In the United States of America, the US Securities and Exchange Commission (SEC) oversees exchanges and financial markets. It is one of the oldest and most respected organizations for controlling the activities of financial services providers, banks and public companies.

 

The aim of the SEC is to create a stable, controlled and stable financial system in the US, and to support and protect investors and companies.

 

By offering securities to companies and qualified investors excluding persons in jurisdictions where the purchase of such securities is not permitted and / or prohibited by law, Victoria Ventures Group Inc. is financing its expansion. Companies and persons affected by such prohibitions are expressly prohibited from visiting this website or purchasing these securities.

 

Victoria Ventures Group Inc. has issued your securities following registration with the United States Securities and Exchange Commission in accordance with the rules of Rule 506, Regulation D.

 

Notes and Comments

 

The products described on the website may not be freely offered for sale to all groups of people in all countries and are in any case reserved exclusively for the group of persons known as “qualified investors”. The notices that apply to specific products may be found in this Disclaimer, as well as in other publications of Victoria Ventures Group Inc., on the following websites and in the subscription documents for the securities of our company. Therefore, these notes should always be read carefully by the user. Skilled investors have many years of solid financial experience and sufficient financial resources, making them the best fit for investment in our securities, and not just from the point of view of international regulators.

 

The content on this site does not constitute an offer to sell or solicitation to buy or subscribe for securities. Subscriptions are made solely by and on the basis of Rule 506 (c) of Regulation D of the Securities and Exchange Commission http://www.sec.gov/answers/rule506.htm.

 

This regulation governs the exemptions and exemptions of small and medium sized companies in raising capital under certain provisions of the Securities Act. Rule 506 of Regulation D exempts relevant companies from the requirements of Section 4 (a) (2) of the Securities Act and allows these companies to acquire an unlimited amount of capital, if necessary to advertise and still declare the capital raising measure as private placements can. This greatly simplifies the capital raising activities of small and medium-sized enterprises and allows you to perform certain processes that would otherwise require more regulation and more complex and therefore more expensive monitoring.

 

Under Rule 506 (c), a company may publicly promote its capital measures, but must take reasonable steps to ensure that its investors are accredited investors with extensive experience and capital.

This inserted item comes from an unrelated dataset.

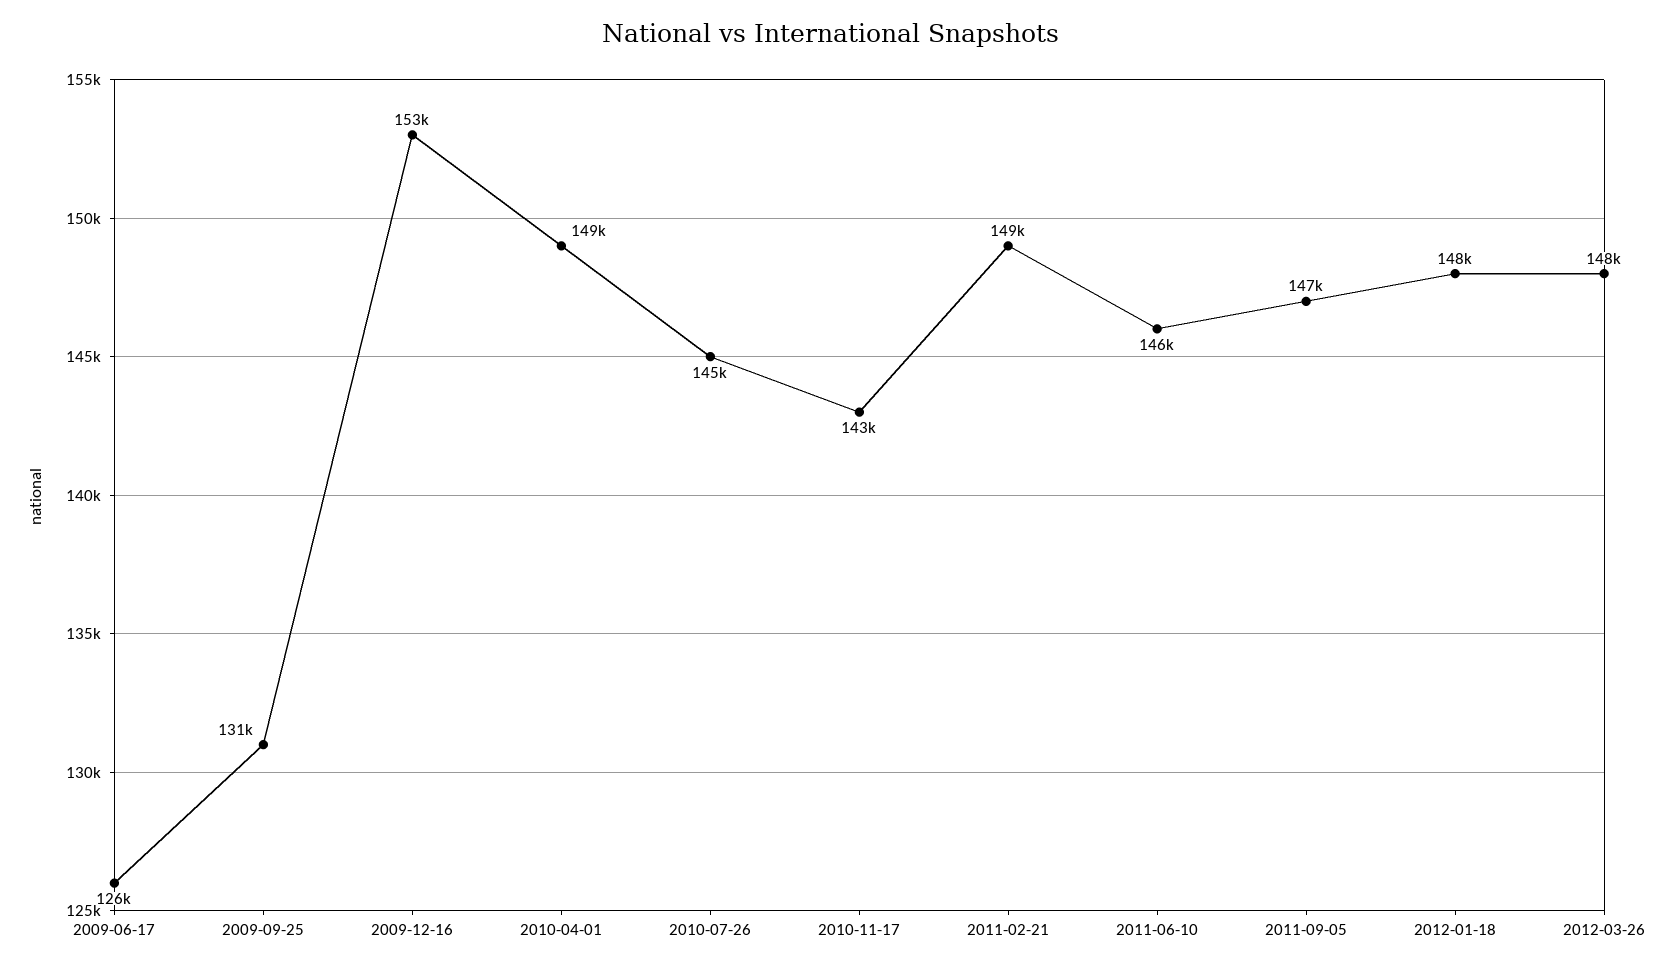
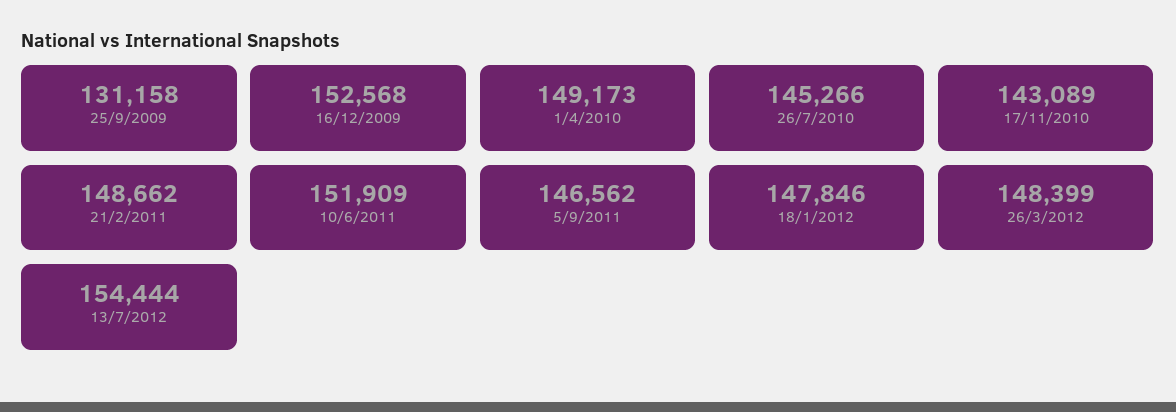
2009-06-17: 126000 -> none
2011-06-10: 146000 -> 151909
13/7/2012: none -> 154444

In addition, a holding period of at least one year in the case of the purchase of securities in the context of a private placement based on Rule 506 (c) of Regulation D of the US Exchange by an investor must be considered.

 

A company that makes a private placement on the basis of Rule 506 (c) of Regulation D of the US Securities and Exchange Commission, must register them with the SEC. This occurs through the electronic submission of a so-called “Form D” and takes place only after the sale of the first securities. The electronic filing of “Form D” is a brief note that includes the names and addresses of the company’s executives, directors and promoters and some details about the offering. Measured against other private or public placement variants, however, the submitted form contains little other information about the company. Therefore, prior to investing in such an offer, it is always recommended to download a copy of the Form D form submitted by the company from the EDGAR database via http://www.sec.gov/edgar.shtml and to do so check.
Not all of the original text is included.